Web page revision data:
╭──

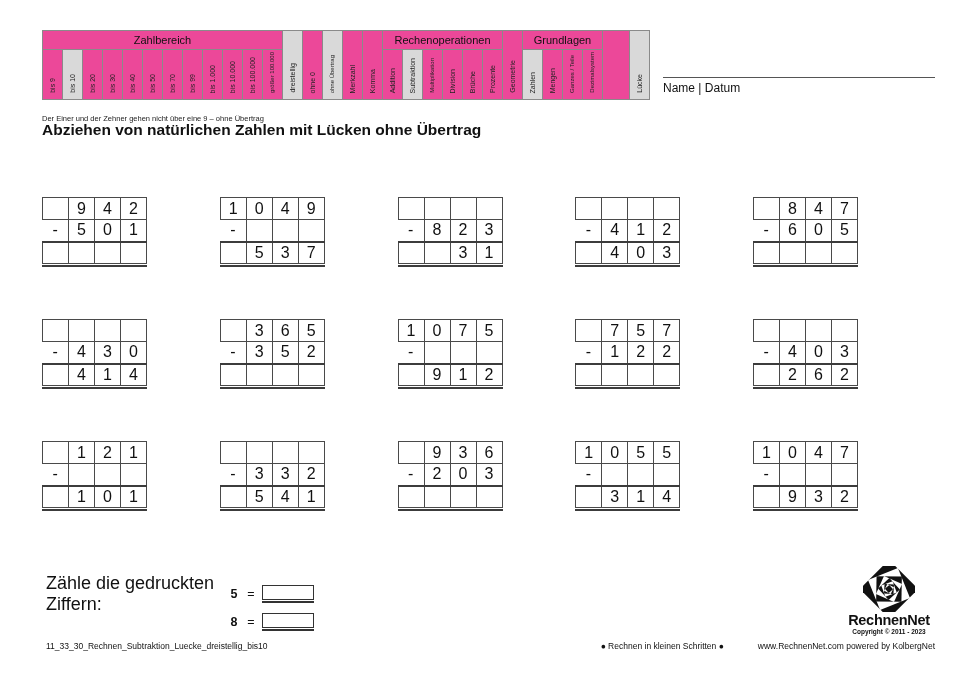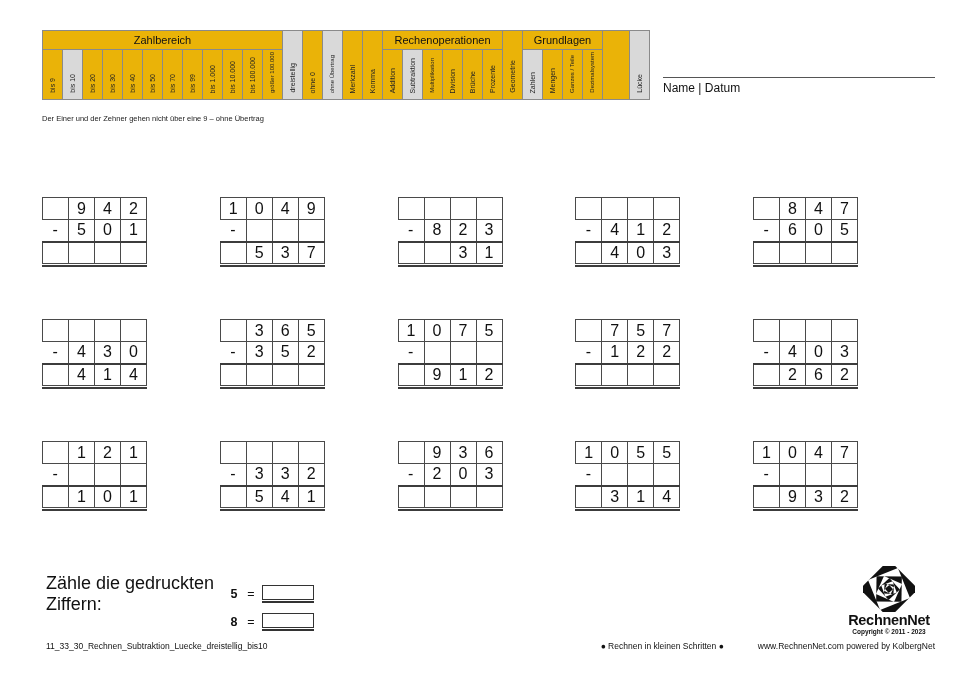--- a/index.html
+++ b/index.html
@@ -11,7 +11,7 @@
 
   
   .matrix { position:absolute; left:42px; top:30px; border-collapse:collapse; }
-  .matrix th, .matrix td { border:1px solid #8a8a8a; padding:0; background:#eab308; }
+  .matrix th, .matrix td { border:1px solid #8a8a8a; padding:0; background:#ec4899; }
   .matrix th.ghead { font-weight:normal; font-size:11px; height:19px; padding:0 3px; text-align:center; }
   .matrix td.lab { width:20px; height:46px; vertical-align:bottom; text-align:center; overflow:hidden; }
   .matrix td.lab.tall { height:65px; }

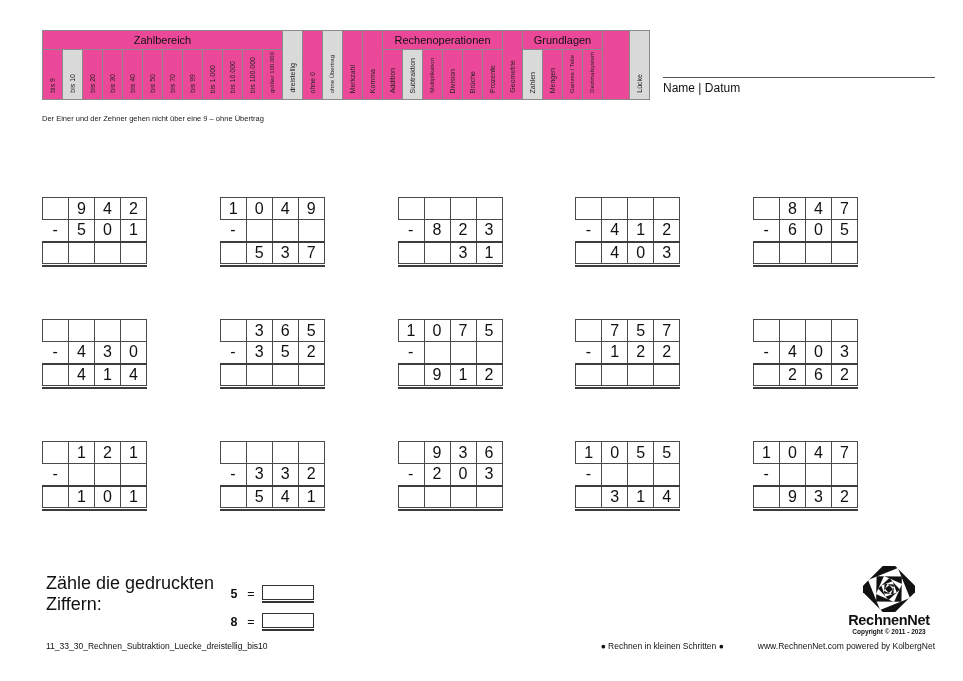--- a/index.html
+++ b/index.html
@@ -117,6 +117,7 @@
   </div>
 
   <div class="note">Der Einer und der Zehner gehen nicht über eine 9 – ohne Übertrag</div>
+  <div class="pagetitle">Abziehen von natürlichen Zahlen mit Lücken ohne Übertrag</div>
 
   <div class="problems">
     <div class="prow">

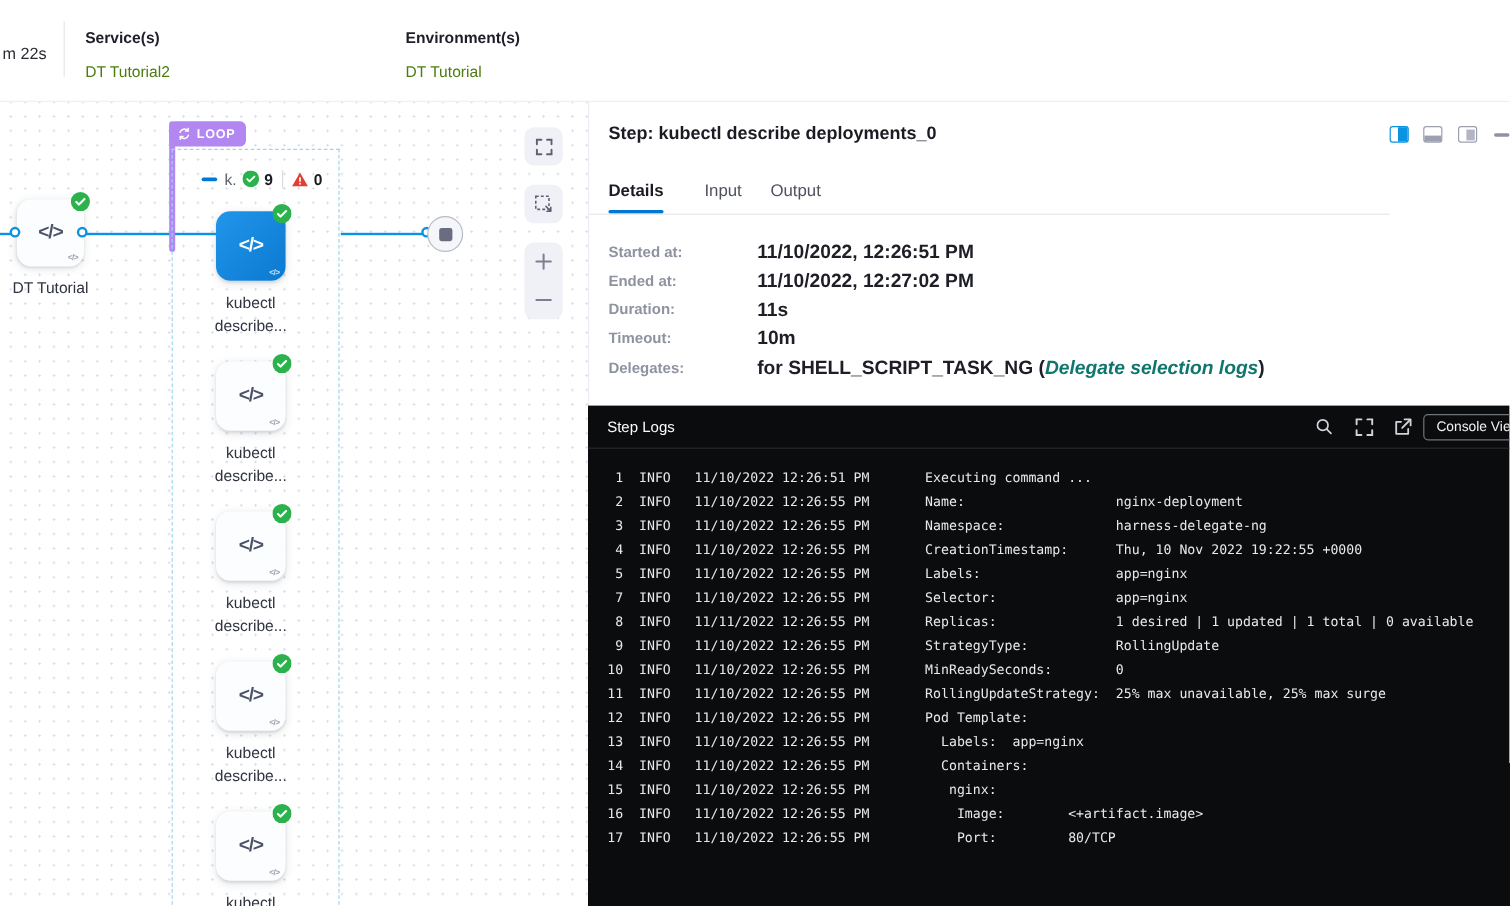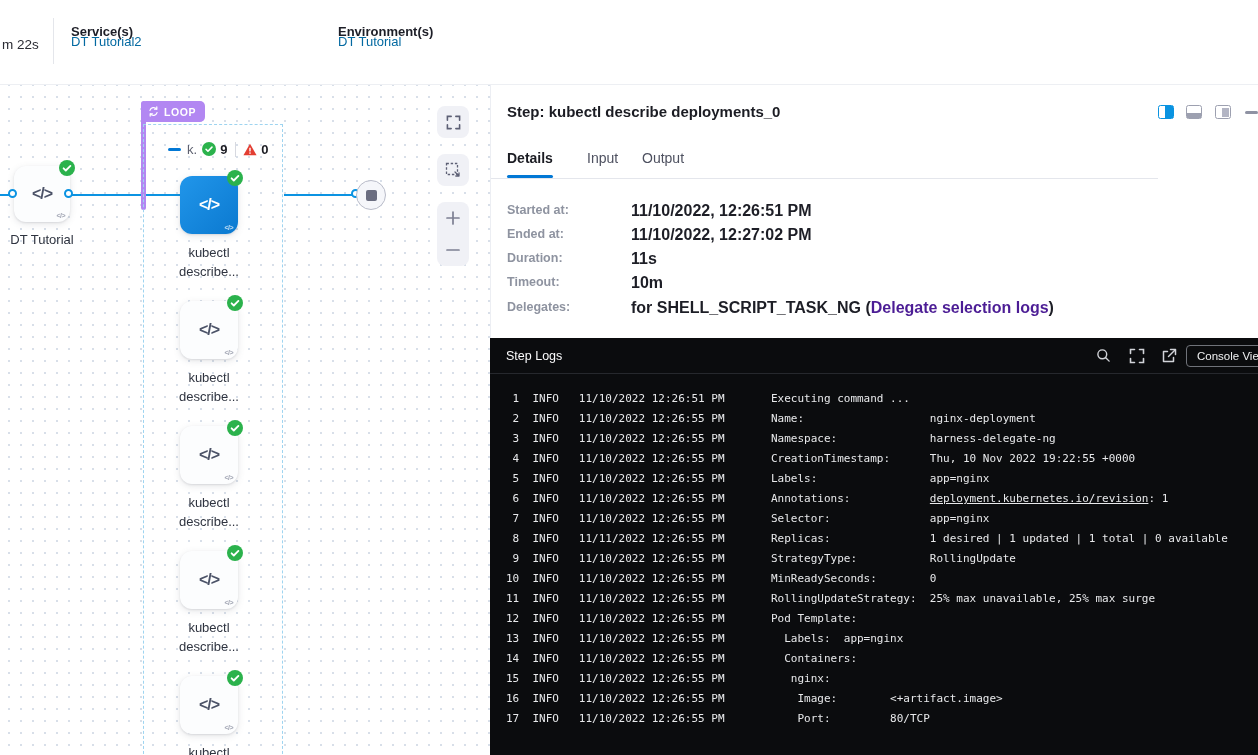--- a/index.html
+++ b/index.html
@@ -12,7 +12,7 @@
   .duration { position:absolute; left:2px; top:37px; font-size:13.5px; color:#2a2b33; }
   .tb-divider { position:absolute; left:53px; top:18px; width:1px; height:46px; background:#e4e6eb; }
   .meta-label { position:absolute; font-size:13px; font-weight:700; color:#1d1e27; top:24px; }
-  .meta-link { position:absolute; font-size:13px; color:#0369a1; top:34px; cursor:pointer; text-decoration:none; }
+  .meta-link { position:absolute; font-size:13px; color:#4d7c0f; top:52px; cursor:pointer; text-decoration:none; }
 
   
   .canvas { position:absolute; left:0; top:85px; width:490px; height:670px; background:#fff;

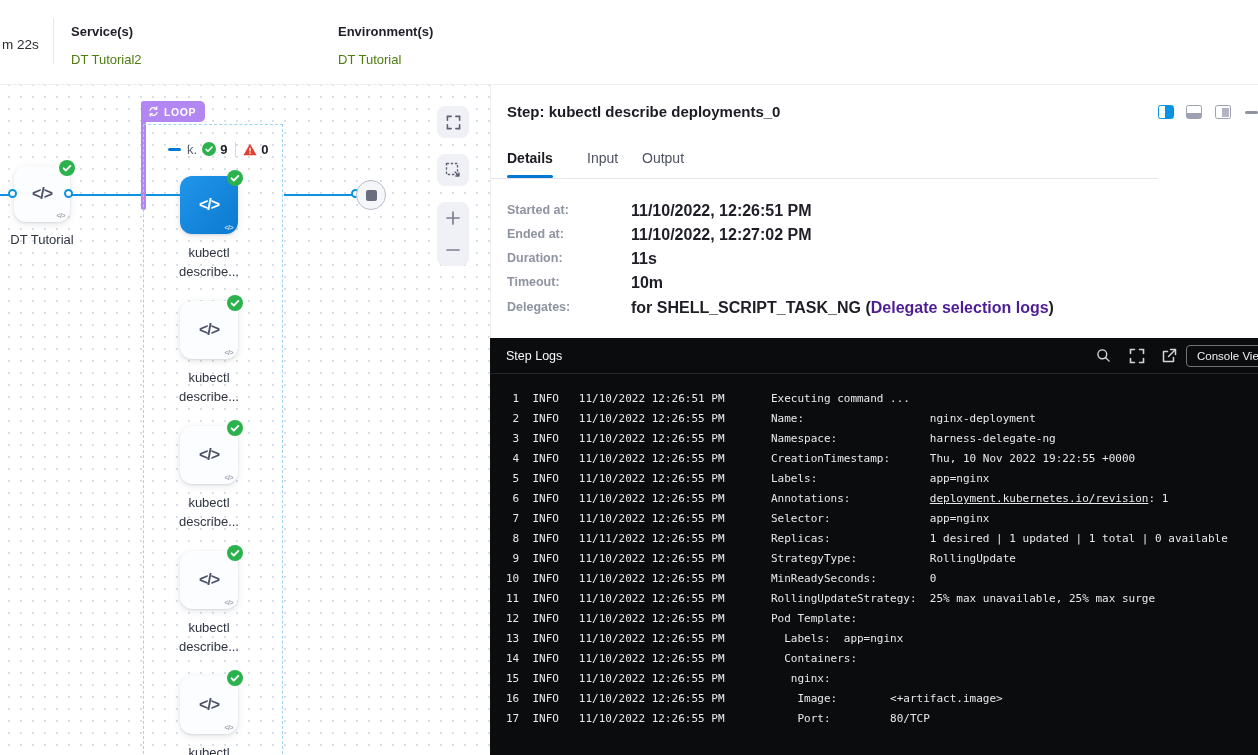--- a/index.html
+++ b/index.html
@@ -82,7 +82,7 @@
 
   .d-label { position:absolute; left:16px; font-size:12.5px; font-weight:600; color:#8e93a0; }
   .d-value { position:absolute; left:140px; font-size:16px; font-weight:700; color:#1d1e26; white-space:nowrap; }
-  .d-link { color:#4c1d95; cursor:pointer; text-decoration:none; }
+  .d-link { color:#0f766e; cursor:pointer; text-decoration:none;font-style:italic; }
 
   
   .logs { position:absolute; left:490px; top:338px; width:768px; height:417px; background:#0b0c0e; }

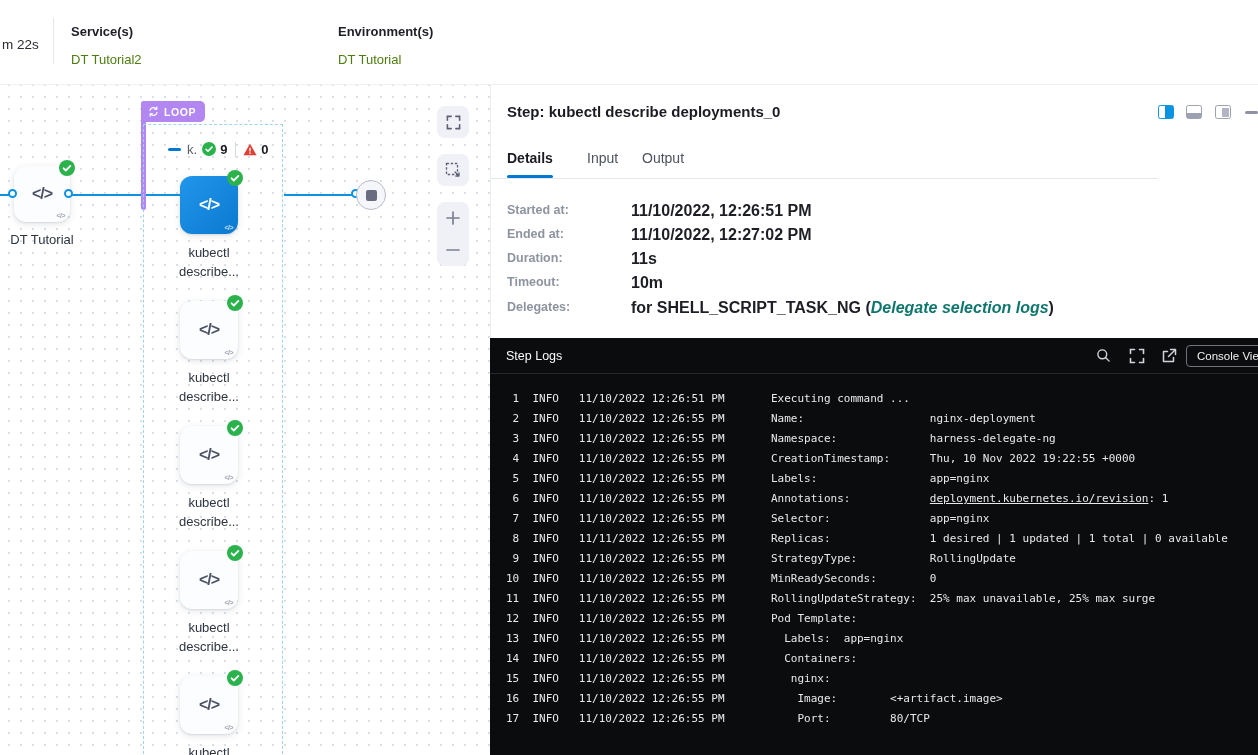--- a/index.html
+++ b/index.html
@@ -344,7 +344,6 @@
       <div class="log-line"><span> 3  INFO   11/10/2022 12:26:55 PM       </span><span>Namespace:              harness-delegate-ng</span></div>
       <div class="log-line"><span> 4  INFO   11/10/2022 12:26:55 PM       </span><span>CreationTimestamp:      Thu, 10 Nov 2022 19:22:55 +0000</span></div>
       <div class="log-line"><span> 5  INFO   11/10/2022 12:26:55 PM       </span><span>Labels:                 app=nginx</span></div>
-      <div class="log-line"><span> 6  INFO   11/10/2022 12:26:55 PM       </span><span>Annotations:            </span><a class="log-link">deployment.kubernetes.io/revision</a><span>: 1</span></div>
       <div class="log-line"><span> 7  INFO   11/10/2022 12:26:55 PM       </span><span>Selector:               app=nginx</span></div>
       <div class="log-line"><span> 8  INFO   11/11/2022 12:26:55 PM       </span><span>Replicas:               1 desired | 1 updated | 1 total | 0 available</span></div>
       <div class="log-line"><span> 9  INFO   11/10/2022 12:26:55 PM       </span><span>StrategyType:           RollingUpdate</span></div>

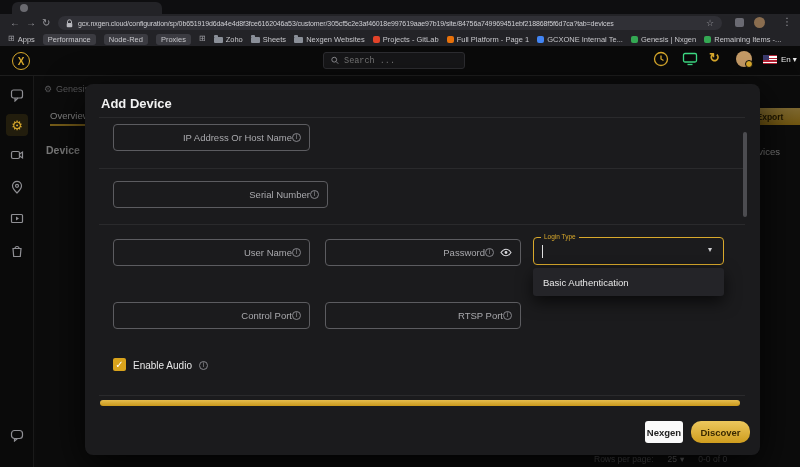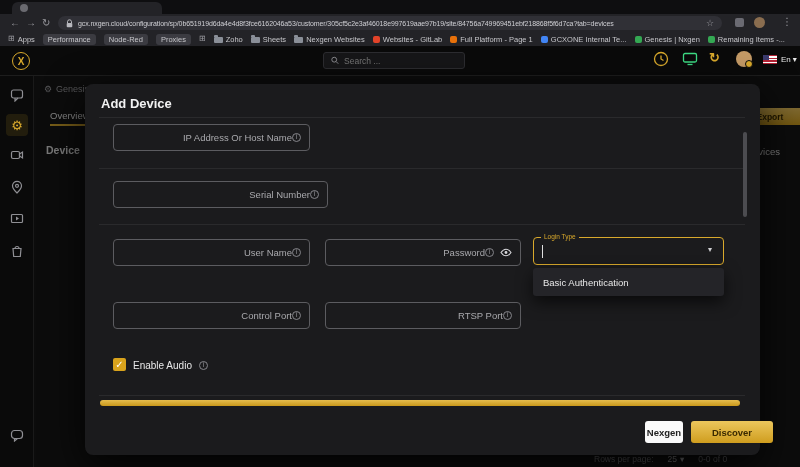--- a/index.html
+++ b/index.html
@@ -137,7 +137,7 @@
       </span>
     <span class="bm">
         <span class="dot" style="background:#e24329"></span>
-        <span>Websites - GitLab</span>
+        <span>Projects - GitLab</span>
       </span>
     <span class="bm">
         <span class="dot" style="background:#e8710a"></span>

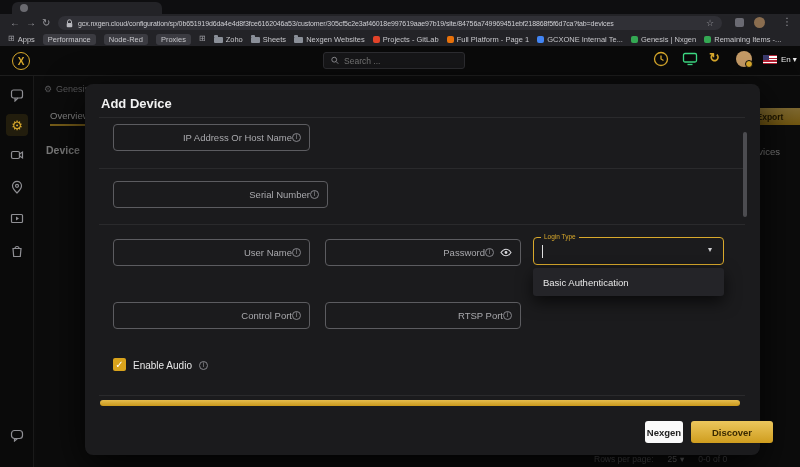--- a/index.html
+++ b/index.html
@@ -32,7 +32,7 @@
   .appheader{position:absolute;left:0;top:46px;width:800px;height:30px;background:#0a0a0a;border-bottom:1px solid #1d1d1d}
   .logo{position:absolute;left:12px;top:52px;width:18px;height:18px;border:1.5px solid #d9a92c;border-radius:50%;color:#d9a92c;display:flex;align-items:center;justify-content:center;font-size:10px;font-weight:bold}
   .search{position:absolute;left:323px;top:52px;width:142px;height:17px;background:#161618;border:1px solid #2c2c30;border-radius:3px;display:flex;align-items:center;gap:5px;padding:0 7px}
-  .search input{background:transparent;border:0;outline:0;color:#9a9a9e;font-size:8.5px;width:100%;font-family:Liberation Sans, sans-serif}
+  .search input{background:transparent;border:0;outline:0;color:#9a9a9e;font-size:8.5px;width:100%;font-family:Liberation Mono, monospace}
   .hdr-refresh{position:absolute;left:709px;top:50px;color:#d9a92c;font-size:13px;font-weight:bold}
   .avatar{position:absolute;left:736px;top:51px;width:16px;height:16px;border-radius:50%;background:#c49a66}
   .avatar:after{content:"";position:absolute;right:-1px;bottom:-1px;width:6px;height:6px;border-radius:50%;background:#d9a92c;border:1px solid #0a0a0a}

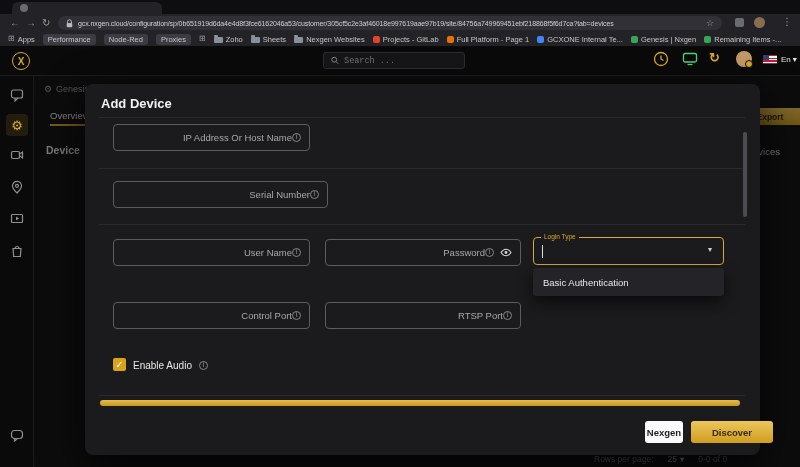--- a/index.html
+++ b/index.html
@@ -75,7 +75,7 @@
   .cb-label{position:absolute;color:#e8e8e8;font-size:10px}
   .gold-bar{position:absolute;left:15px;top:316px;width:640px;height:6px;border-radius:3px;background:linear-gradient(180deg,#e6bd4e,#c9981b)}
   .btn-close{position:absolute;left:560px;top:337px;width:38px;height:22px;background:#fafafa;color:#222;font-size:9.5px;font-weight:600;border-radius:3px;display:flex;align-items:center;justify-content:center;cursor:pointer}
-  .btn-discover{position:absolute;left:606px;top:337px;width:82px;height:22px;background:linear-gradient(#ecc75d,#cf9d1e);color:#3a2900;font-size:9.5px;font-weight:bold;border-radius:3px;display:flex;align-items:center;justify-content:center;cursor:pointer}
+  .btn-discover{position:absolute;left:606px;top:337px;width:59px;height:22px;background:linear-gradient(#ecc75d,#cf9d1e);color:#3a2900;font-size:9.5px;font-weight:bold;border-radius:10px;display:flex;align-items:center;justify-content:center;cursor:pointer}
   .modal-scroll{position:absolute;left:658px;top:48px;width:4px;height:85px;background:#4c4c50;border-radius:2px}
   svg{display:block}
 </style>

╰──

**DESCRIPTION OF THE TASK**
Scan the records for the string "decoration" and report each line where it occurs.

**EXERCISE OUTPUT**
-  .meta-link { position:absolute; font-size:13px; color:#0369a1; top:34px; cursor:pointer; text-decoration:none; }
+  .meta-link { position:absolute; font-size:13px; color:#4d7c0f; top:52px; cursor:pointer; text-decoration:none; }
-  .d-link { color:#4c1d95; cursor:pointer; text-decoration:none; }
+  .d-link { color:#0f766e; cursor:pointer; text-decoration:none;font-style:italic; }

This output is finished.